US President Joe Biden conceded on Thursday the US counterstrikes had yet to deter the Huthi attacks but added: “Are they going to continue? Yes.”
US National Security Council spokesman John Kirby told reporters that US forces on Thursday had hit “a couple of anti-ship missiles that we had reason to believe were being prepared for imminent fire into the southern Red Sea”.
Deputy Pentagon Press Secretary Sabrina Singh said US Navy warplanes carried out the strikes, and that the air raids that began against the Huthis last week had been able to “degrade and severely disrupt and destroy a significant number of their capabilities”.
Several major shipping firms have halted their traffic through the area because of the attacks.
Denmark said Thursday it would join the coalition behind the air strikes against the Huthis.

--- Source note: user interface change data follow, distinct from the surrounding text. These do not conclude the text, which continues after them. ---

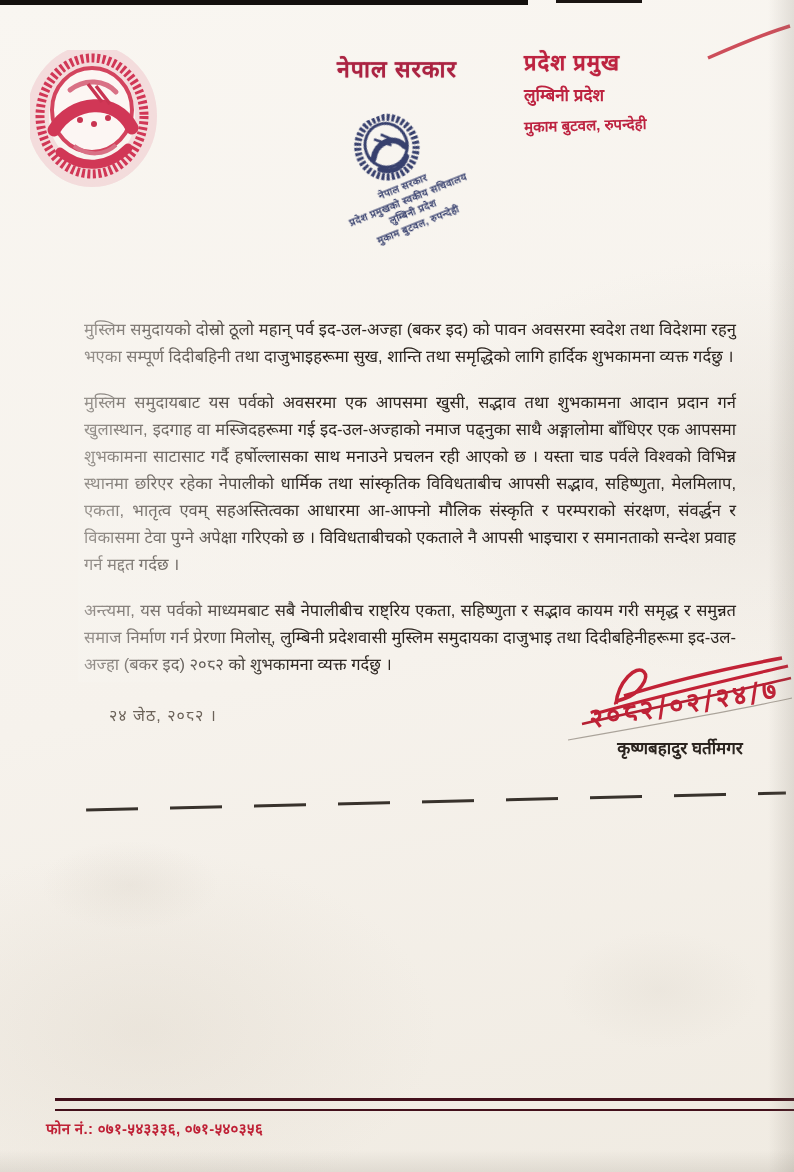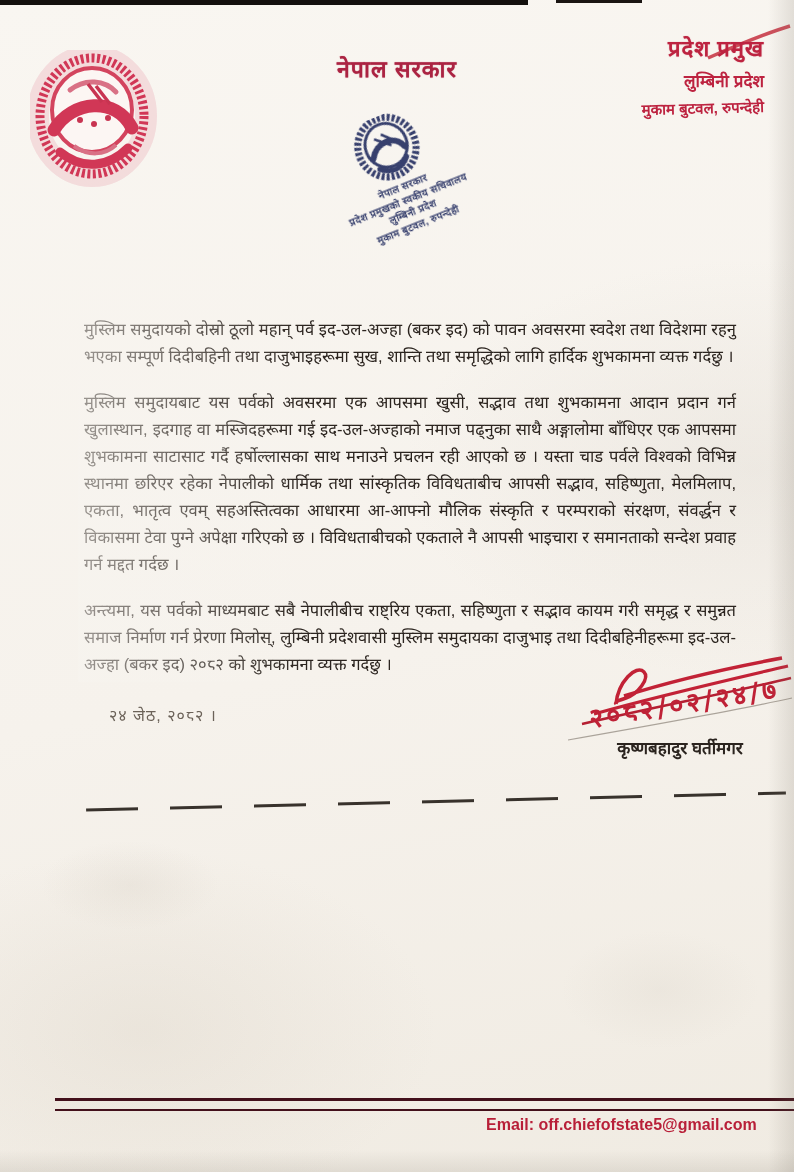--- a/index.html
+++ b/index.html
@@ -30,7 +30,7 @@
   .gov-title{position:absolute;left:0;top:52px;width:100%;text-align:center;
     font-size:23px;font-weight:bold;color:#ab2342;letter-spacing:1px;
     text-shadow:0 0 1px rgba(171,35,66,.6);}
-  .head-right{position:absolute;right:30px;top:32px;width:240px;text-align:right;color:#bd2340;}
+  .head-right{position:absolute;right:30px;top:46px;width:240px;text-align:left;color:#bd2340;}
   .head-right .l1{font-size:22px;font-weight:bold;letter-spacing:1px;text-shadow:0 0 1px rgba(189,35,64,.55);}
   .head-right .l2{font-size:17px;font-weight:bold;margin-top:7px;}
   .head-right .l3{font-size:15px;font-weight:bold;margin-top:7px;transform:rotate(-1.5deg);}

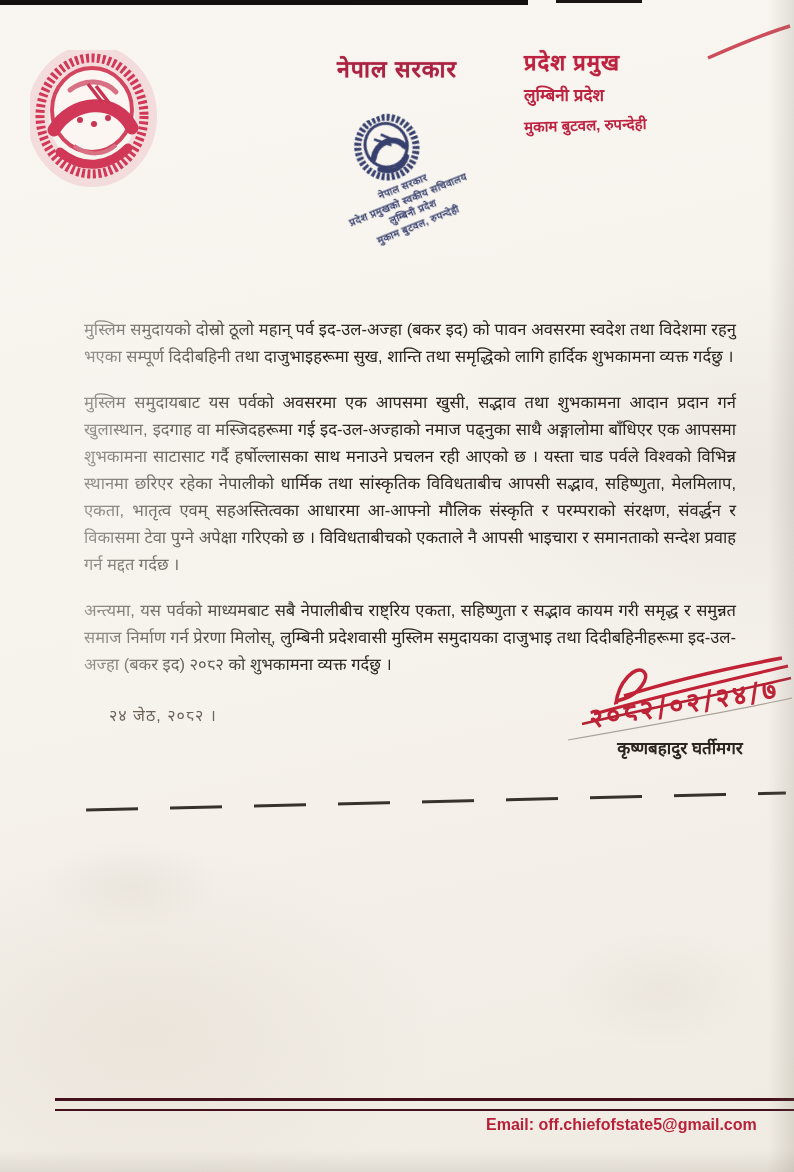--- a/index.html
+++ b/index.html
@@ -151,6 +151,7 @@
   <div class="dash-line"></div>
 
   <div class="footer-rule"></div>
+  <div class="footer-phone">फोन नं.: ०७१-५४३३३६, ०७१-५४०३५६</div>
   <div class="footer-email">Email: off.chiefofstate5@gmail.com</div>
 
   <div class="edge-shade"></div>

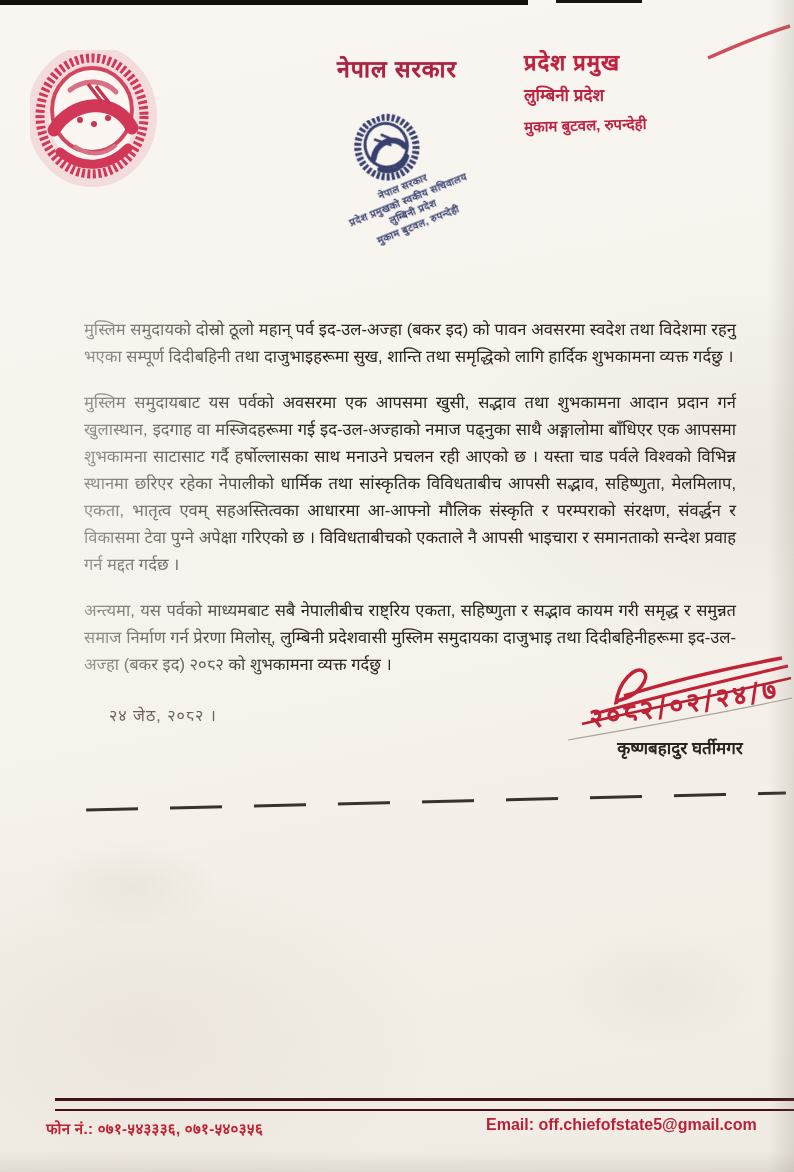--- a/index.html
+++ b/index.html
@@ -152,7 +152,6 @@
 
   <div class="footer-rule"></div>
   <div class="footer-phone">फोन नं.: ०७१-५४३३३६, ०७१-५४०३५६</div>
-  <div class="footer-email">Email: off.chiefofstate5@gmail.com</div>
 
   <div class="edge-shade"></div>
   <div class="bottom-shade"></div>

The Scandinavian country, which has said it would send a frigate to the region, is home to shipping giant Maersk, which is among the firms to have rerouted ships away from the Red Sea.
‘Safe passage’ for Russian, and Chinese ships
A senior Houthi official has promised safe passage for Russian and Chinese vessels through the Red Sea, where the Iran-backed Yemeni rebel group has been carrying out attacks on commercial ships in solidarity with Palestinians in Gaza.
In an interview published by Russian outlet Izvestia on Friday, senior Huthi official Mohammed al-Bukhaiti insisted the waters around Yemen, which some shipping firms are avoiding due to the ongoing aggression, were safe so long as vessels were not linked to certain countries, particularly Israel.
“As for all other countries, including Russia and China, their shipping in the region is not threatened,” he said.
“Moreover, we are ready to ensure the safe passage of their ships in the Red Sea, because free navigation plays a significant role for our country.”
Attacks on vessels “in any way connected with Israel” would continue, he added.
The Iran-backed rebels have recently said US- and British-linked ships were also fair game after the two countries launched air strikes in Yemen in response to the repeated attacks.
The Huthis claimed early on Friday another attack on a US ship after the United States launched fresh strikes on rebel targets the day before.
The Huthis have launched numerous attacks in the vital shipping lanes around Yemen since the war in Gaza erupted on October 7 with Hamas’s bloody attack on Israel.
In Friday’s interview, Bukhaiti said the blame for the shipping attacks rested with the vessels that ignored Huthi’s orders to change course.
“Ansar Allah does not pursue the goal of capturing or sinking this or that sea vessel,” he said, using the group’s official name.
“Our goal is to raise the economic costs for the Jewish state to stop the carnage in Gaza.”
Bukhaiti defended his group’s capture in November of the Galaxy Leader — a merchant vessel linked to an Israeli businessman — as “a precautionary step for everyone else to follow our requirements”.
The ship’s crew, who are still being held, “are fine, and we are giving them a warm welcome”, he added.
While the Huthis insist their attacks only target vessels of certain nationalities, a US Navy commander has said the ships involved have ties to dozens of countries.